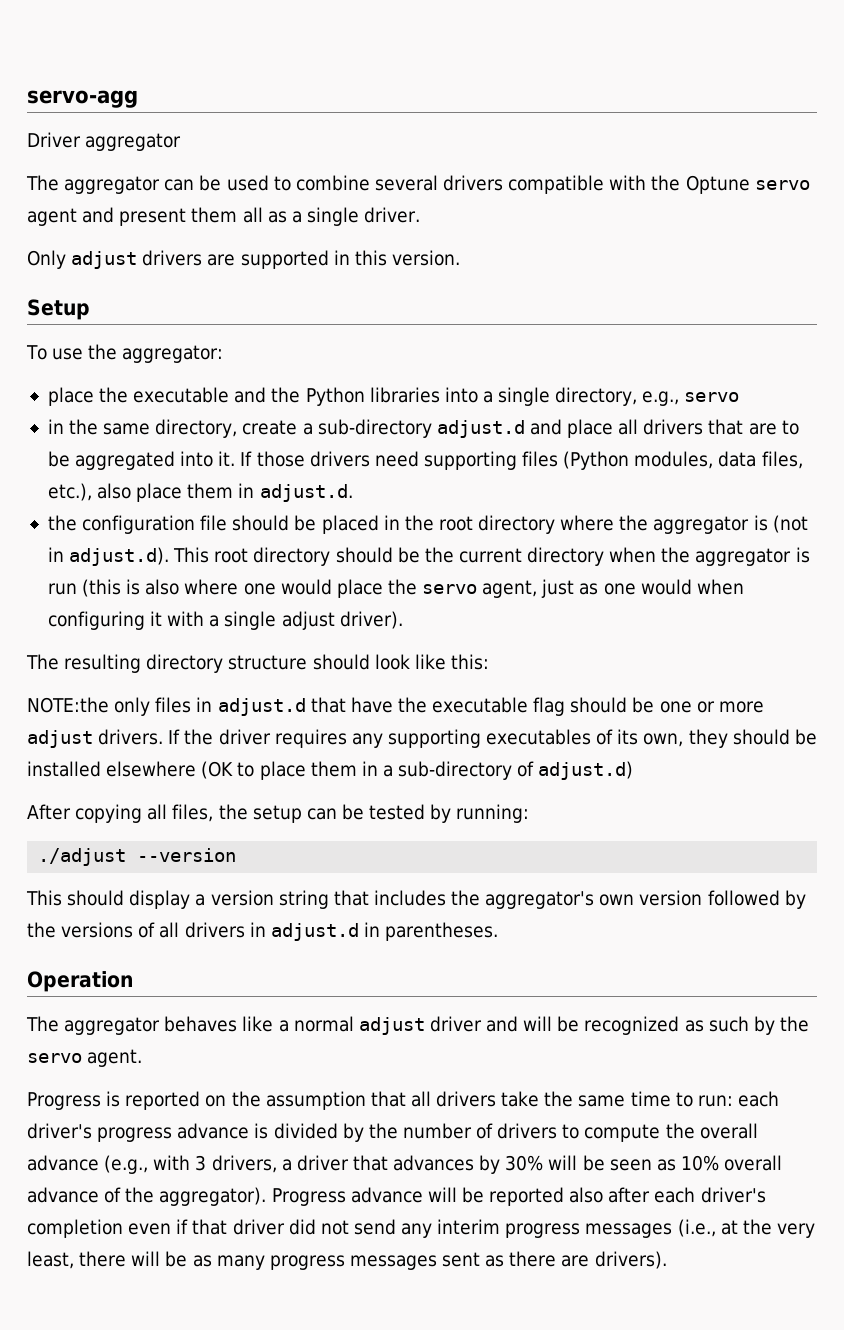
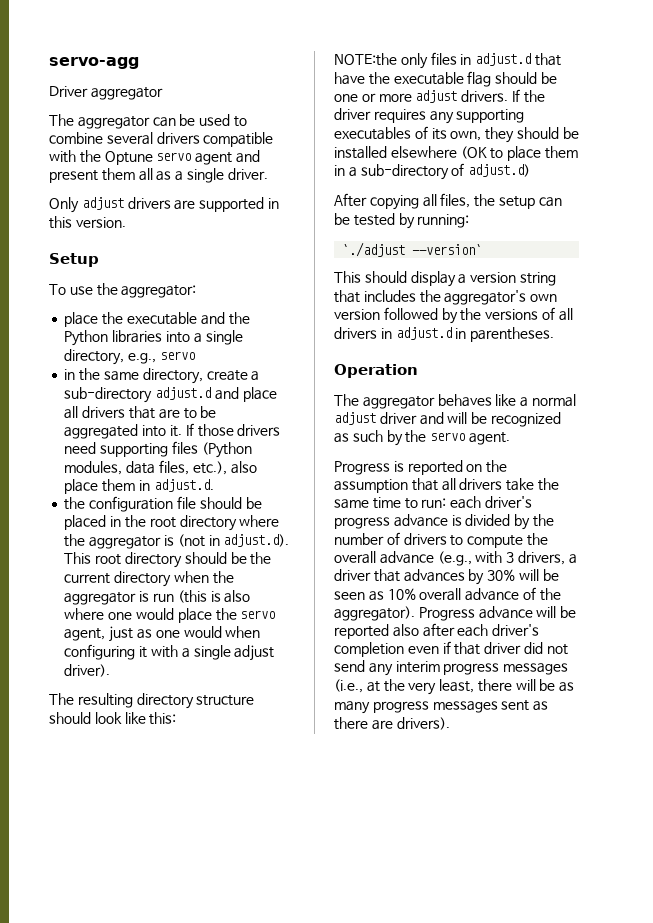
[38,848,237,866] ./adjust --version -> [342,242,483,257] `./adjust --version`

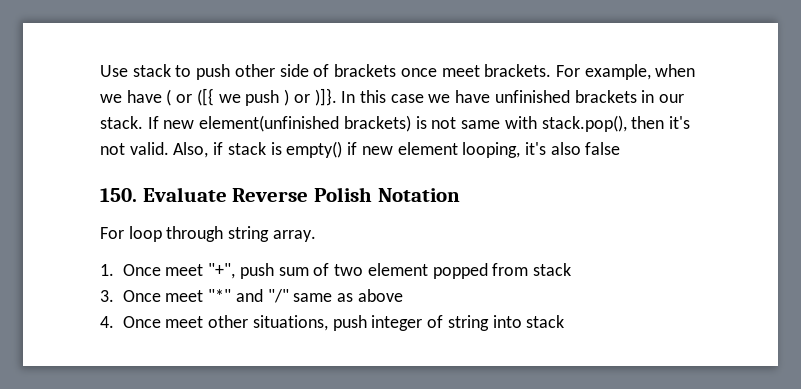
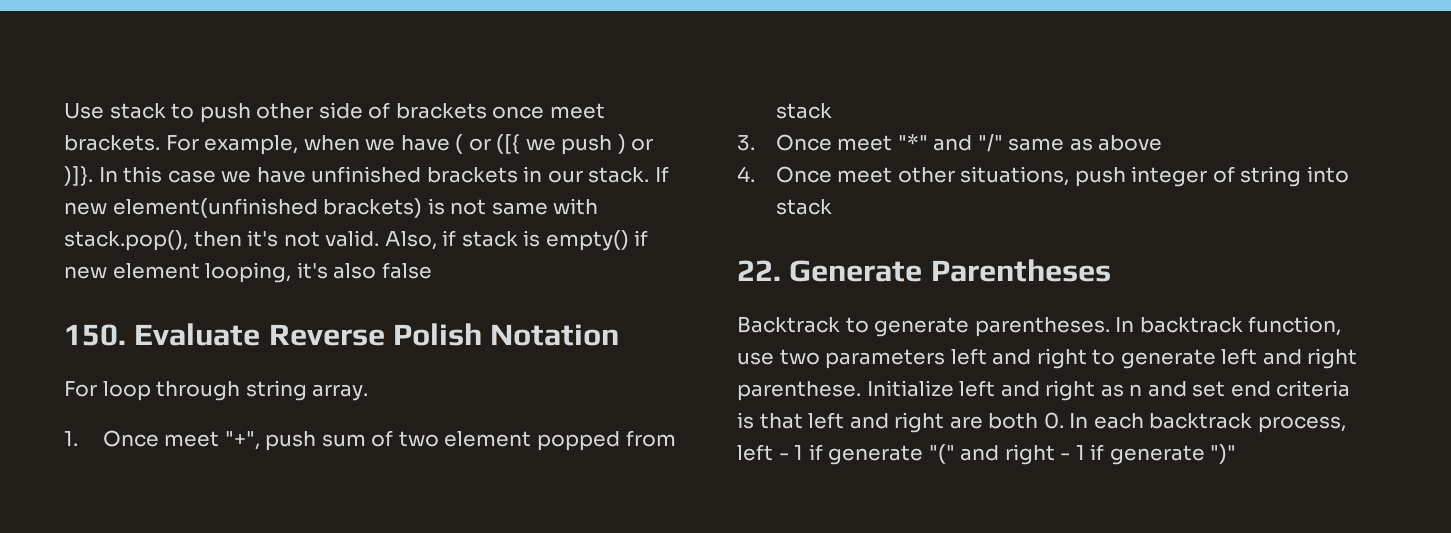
(565, 321) none -> [737,259,1111,282] [737,316,1342,337] [737,348,1358,369] [737,380,1351,401] [737,412,1346,433] [737,444,1237,465] // 22. Generate Parentheses // Backtrack to generate parentheses. In backtrack function, use two parameters left and right to generate left and right parenthese. Initialize left and right as n and set end criteria is that left and right are both 0. In each backtrack process, left - 1 if generate "(" and right - 1 if generate ")"

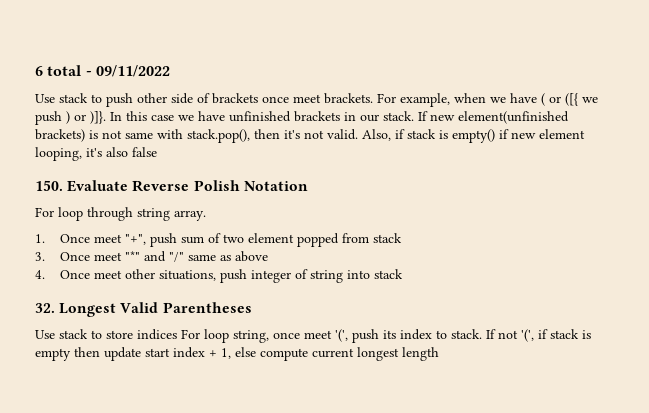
(64, 111) none -> [35,65,170,77] 6 total - 09/11/2022 //
[737,259,1111,282] [737,316,1342,337] [737,348,1358,369] [737,380,1351,401] [737,412,1346,433] [737,444,1237,465] 22. Generate Parentheses // Backtrack to generate parentheses. In backtrack function, use two parameters left and right to generate left and right parenthese. Initialize left and right as n and set end criteria is that left and right are both 0. In each backtrack process, left - 1 if generate "(" and right - 1 if generate ")" -> [35,302,252,317] [35,329,591,343] [35,347,439,361] 32. Longest Valid Parentheses // Use stack to store indices For loop string, once meet '(', push its index to stack. If not '(', if stack is empty then update start index + 1, else compute current longest length

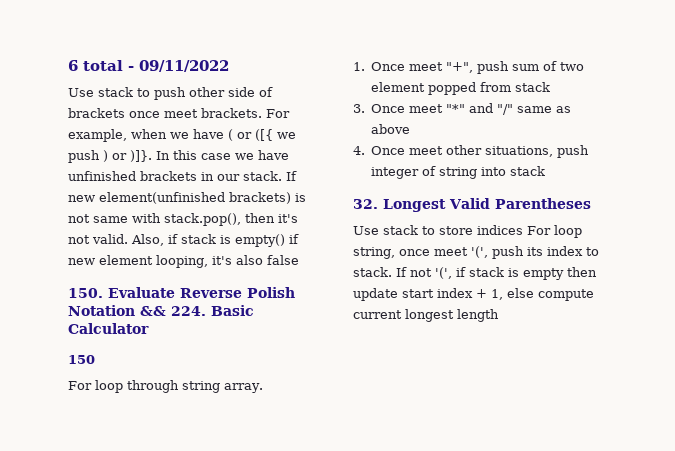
(308, 186) none -> [140,305,254,316] [68,323,149,334] [68,355,95,364] && 224. Basic Calculator // 150

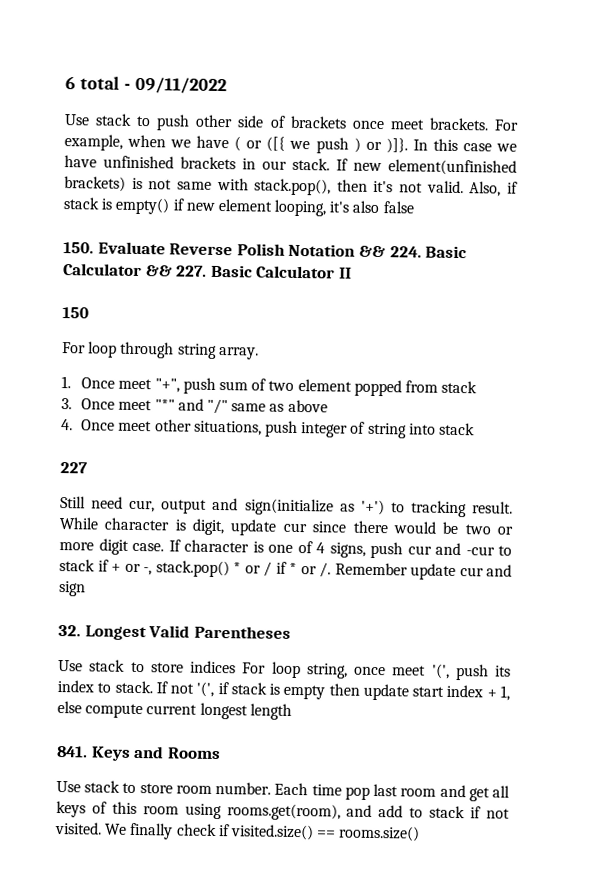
(149, 328) none -> [145,264,352,279] && 227. Basic Calculator II
(546, 171) none -> [60,462,88,474] [60,496,514,518] [59,517,514,536] [59,538,512,559] [59,559,512,580] [59,581,86,597] // 227 // Still need cur, output and sign(initialize as '+') to tracking result. While character is digit, update cur since there would be two or more digit case. If character is one of 4 signs, push cur and -cur to stack if + or -, stack.pop() * or / if * or /. Remember update cur and sign
(499, 315) none -> [56,745,221,761] [56,780,510,802] [56,800,511,821] [55,821,421,842] // 841. Keys and Rooms // Use stack to store room number. Each time pop last room and get all keys of this room using rooms.get(room), and add to stack if not visited. We finally check if visited.size() == rooms.size()

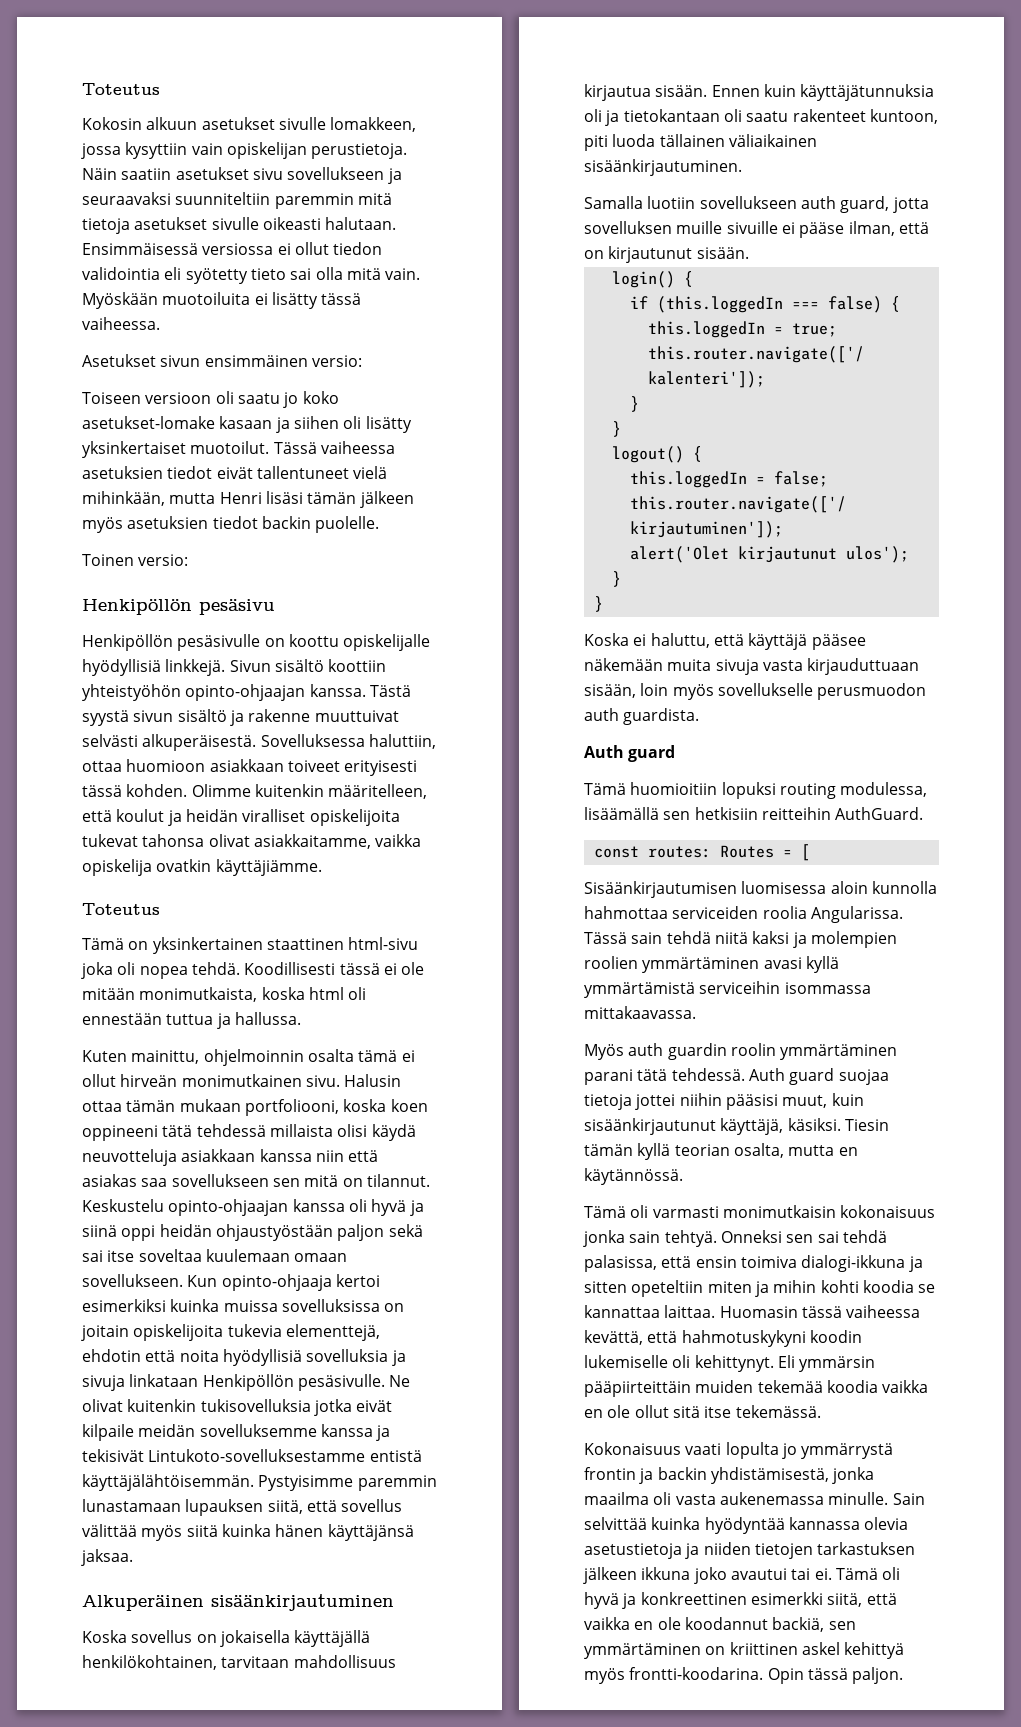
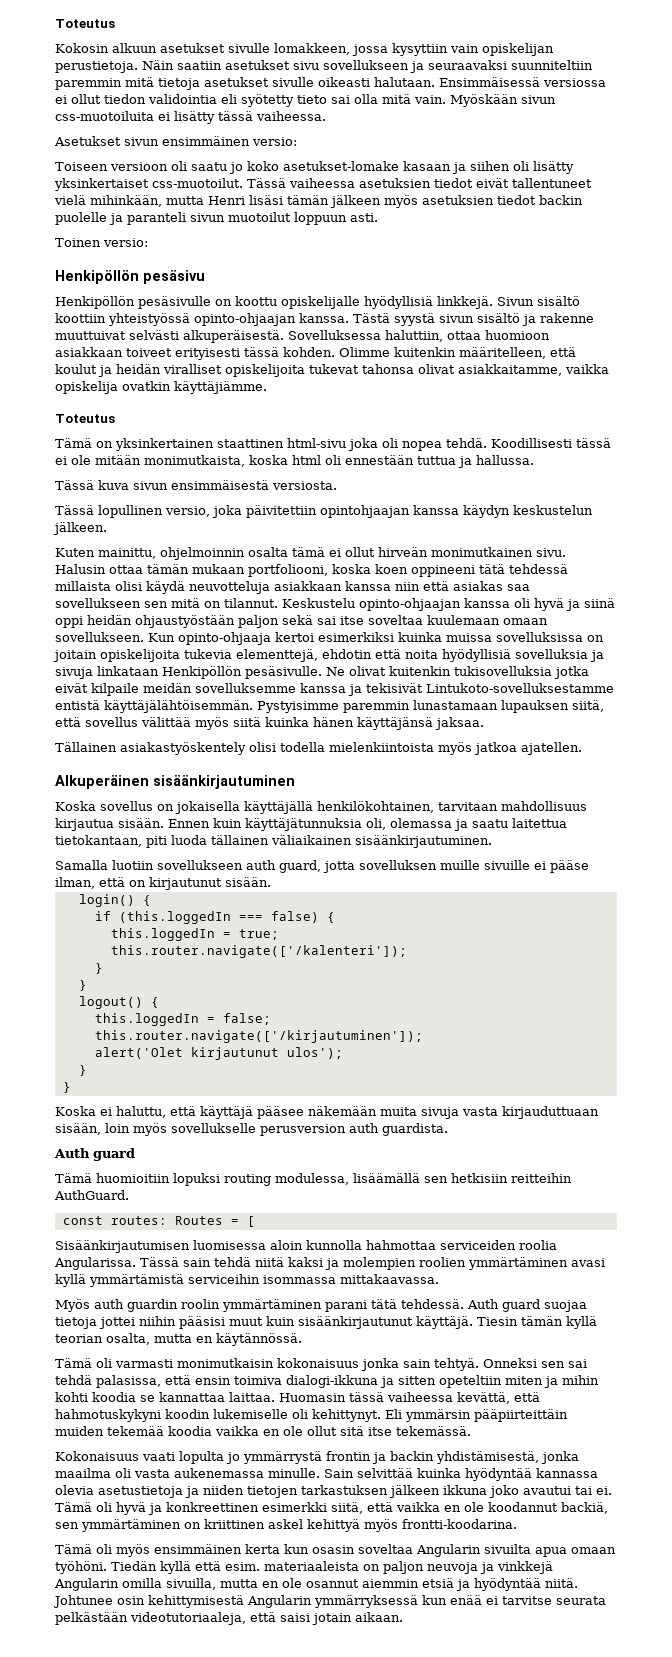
[162,292,251,305] muotoiluita -> [521,95,556,104] [55,111,154,121] sivun css-muotoiluita
[190,441,270,454] muotoilut. -> [152,178,243,188] css-muotoilut.
[315,516,380,533] puolelle. -> [55,212,378,225] puolelle ja paranteli sivun muotoilut loppuun asti.
[82,684,181,701] yhteistyöhön -> [108,313,190,326] yhteistyössä
(301, 1018) none -> [55,480,337,490] [55,505,593,518] [53,522,107,535] // Tässä kuva sivun ensimmäisestä versiosta. // Tässä lopullinen versio, joka päivitettiin opintohjaajan kanssa käydyn keskustelun jälkeen.
(133, 1557) none -> [55,742,582,755] // Tällainen asiakastyöskentely olisi todella mielenkiintoista myös jatkoa ajatellen.
[584,109,938,126] oli ja tietokantaan oli saatu rakenteet kuntoon, -> [366,818,567,831] [55,835,142,847] oli, olemassa ja saatu laitettua tietokantaan,
[817,683,927,700] perusmuodon -> [260,1124,346,1136] perusversion
[782,1095,828,1108] muut, -> [229,1317,263,1326] muut
[720,1118,841,1135] käyttäjä, käsiksi. -> [416,1316,473,1329] käyttäjä.
[767,1667,904,1684] Opin tässä paljon. -> [55,1544,616,1557] [55,1561,553,1574] [54,1578,578,1591] [53,1595,606,1608] [55,1612,403,1625] // Tämä oli myös ensimmäinen kerta kun osasin soveltaa Angularin sivuilta apua omaan työhöni. Tiedän kyllä että esim. materiaaleista on paljon neuvoja ja vinkkejä Angularin omilla sivuilla, mutta en ole osannut aiemmin etsiä ja hyödyntää niitä. Johtunee osin kehittymisestä Angularin ymmärryksessä kun enää ei tarvitse seurata pelkästään videotutoriaaleja, että saisi jotain aikaan.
──────────────────────────────
## PROBLEM DETAILS
Could you output all of the entries above exactly? Leave the pictures out.

## SOLUTION FOR THIS PROBLEM
[38,848,237,866] ./adjust --version -> [342,242,483,257] `./adjust --version`

(565, 321) none -> [737,259,1111,282] [737,316,1342,337] [737,348,1358,369] [737,380,1351,401] [737,412,1346,433] [737,444,1237,465] // 22. Generate Parentheses // Backtrack to generate parentheses. In backtrack function, use two parameters left and right to generate left and right parenthese. Initialize left and right as n and set end criteria is that left and right are both 0. In each backtrack process, left - 1 if generate "(" and right - 1 if generate ")"

(64, 111) none -> [35,65,170,77] 6 total - 09/11/2022 //
[737,259,1111,282] [737,316,1342,337] [737,348,1358,369] [737,380,1351,401] [737,412,1346,433] [737,444,1237,465] 22. Generate Parentheses // Backtrack to generate parentheses. In backtrack function, use two parameters left and right to generate left and right parenthese. Initialize left and right as n and set end criteria is that left and right are both 0. In each backtrack process, left - 1 if generate "(" and right - 1 if generate ")" -> [35,302,252,317] [35,329,591,343] [35,347,439,361] 32. Longest Valid Parentheses // Use stack to store indices For loop string, once meet '(', push its index to stack. If not '(', if stack is empty then update start index + 1, else compute current longest length

(308, 186) none -> [140,305,254,316] [68,323,149,334] [68,355,95,364] && 224. Basic Calculator // 150

(149, 328) none -> [145,264,352,279] && 227. Basic Calculator II
(546, 171) none -> [60,462,88,474] [60,496,514,518] [59,517,514,536] [59,538,512,559] [59,559,512,580] [59,581,86,597] // 227 // Still need cur, output and sign(initialize as '+') to tracking result. While character is digit, update cur since there would be two or more digit case. If character is one of 4 signs, push cur and -cur to stack if + or -, stack.pop() * or / if * or /. Remember update cur and sign
(499, 315) none -> [56,745,221,761] [56,780,510,802] [56,800,511,821] [55,821,421,842] // 841. Keys and Rooms // Use stack to store room number. Each time pop last room and get all keys of this room using rooms.get(room), and add to stack if not visited. We finally check if visited.size() == rooms.size()

[162,292,251,305] muotoiluita -> [521,95,556,104] [55,111,154,121] sivun css-muotoiluita
[190,441,270,454] muotoilut. -> [152,178,243,188] css-muotoilut.
[315,516,380,533] puolelle. -> [55,212,378,225] puolelle ja paranteli sivun muotoilut loppuun asti.
[82,684,181,701] yhteistyöhön -> [108,313,190,326] yhteistyössä
(301, 1018) none -> [55,480,337,490] [55,505,593,518] [53,522,107,535] // Tässä kuva sivun ensimmäisestä versiosta. // Tässä lopullinen versio, joka päivitettiin opintohjaajan kanssa käydyn keskustelun jälkeen.
(133, 1557) none -> [55,742,582,755] // Tällainen asiakastyöskentely olisi todella mielenkiintoista myös jatkoa ajatellen.
[584,109,938,126] oli ja tietokantaan oli saatu rakenteet kuntoon, -> [366,818,567,831] [55,835,142,847] oli, olemassa ja saatu laitettua tietokantaan,
[817,683,927,700] perusmuodon -> [260,1124,346,1136] perusversion
[782,1095,828,1108] muut, -> [229,1317,263,1326] muut
[720,1118,841,1135] käyttäjä, käsiksi. -> [416,1316,473,1329] käyttäjä.
[767,1667,904,1684] Opin tässä paljon. -> [55,1544,616,1557] [55,1561,553,1574] [54,1578,578,1591] [53,1595,606,1608] [55,1612,403,1625] // Tämä oli myös ensimmäinen kerta kun osasin soveltaa Angularin sivuilta apua omaan työhöni. Tiedän kyllä että esim. materiaaleista on paljon neuvoja ja vinkkejä Angularin omilla sivuilla, mutta en ole osannut aiemmin etsiä ja hyödyntää niitä. Johtunee osin kehittymisestä Angularin ymmärryksessä kun enää ei tarvitse seurata pelkästään videotutoriaaleja, että saisi jotain aikaan.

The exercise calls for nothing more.